Die drei vom Deutschen Buchhandlungspreis ausgeschlossenen linken Geschäfte sind nun vor Gericht gezogen. Sie wollen klären lassen, ob die Datenübermittlungen zwischen dem Bundesbeauftragten für Kultur und Medien und dem Bundesamt für Verfassungsschutz rechtswidrig waren, teilten ihre Anwälte in einer gemeinsamen Erklärung mit.
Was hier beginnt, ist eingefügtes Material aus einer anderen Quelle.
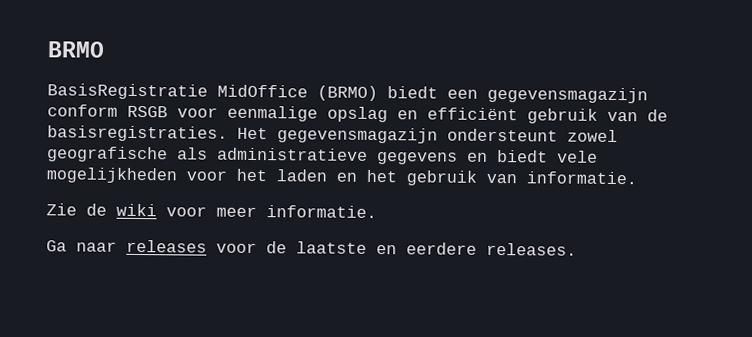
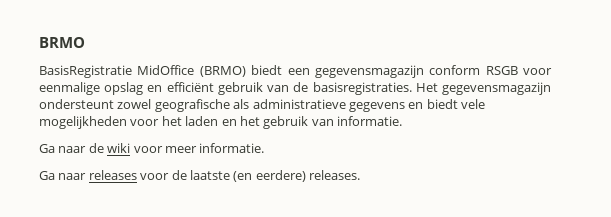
[46,203,77,216] Zie -> [39,144,87,153] Ga naar
[376,242,477,255] en eerdere -> [233,170,306,182] (en eerdere)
Darin heißt es außerdem, dass zwei der vom Preis ausgeschlossenen Buchhandlungen sogar als „besonders herausragend“ prämiert worden wären und einen Preis in Höhe von 15.000 Euro erhalten hätten. Es handelt sich um den "Golden Shop" in Bremen und "Rote Straße" in Göttingen. Weimer hatte drei Buchläden in Berlin, Bremen und Göttingen wegen Extremismusverdachts vom Preis ausgeschlossen. Er berief sich auf das sogenannte Haber-Verfahren. Darüber können Auskünfte beim Verfassungsschutz eingeholt werden, wenn Personen oder Organisationen Fördergelder beantragt haben.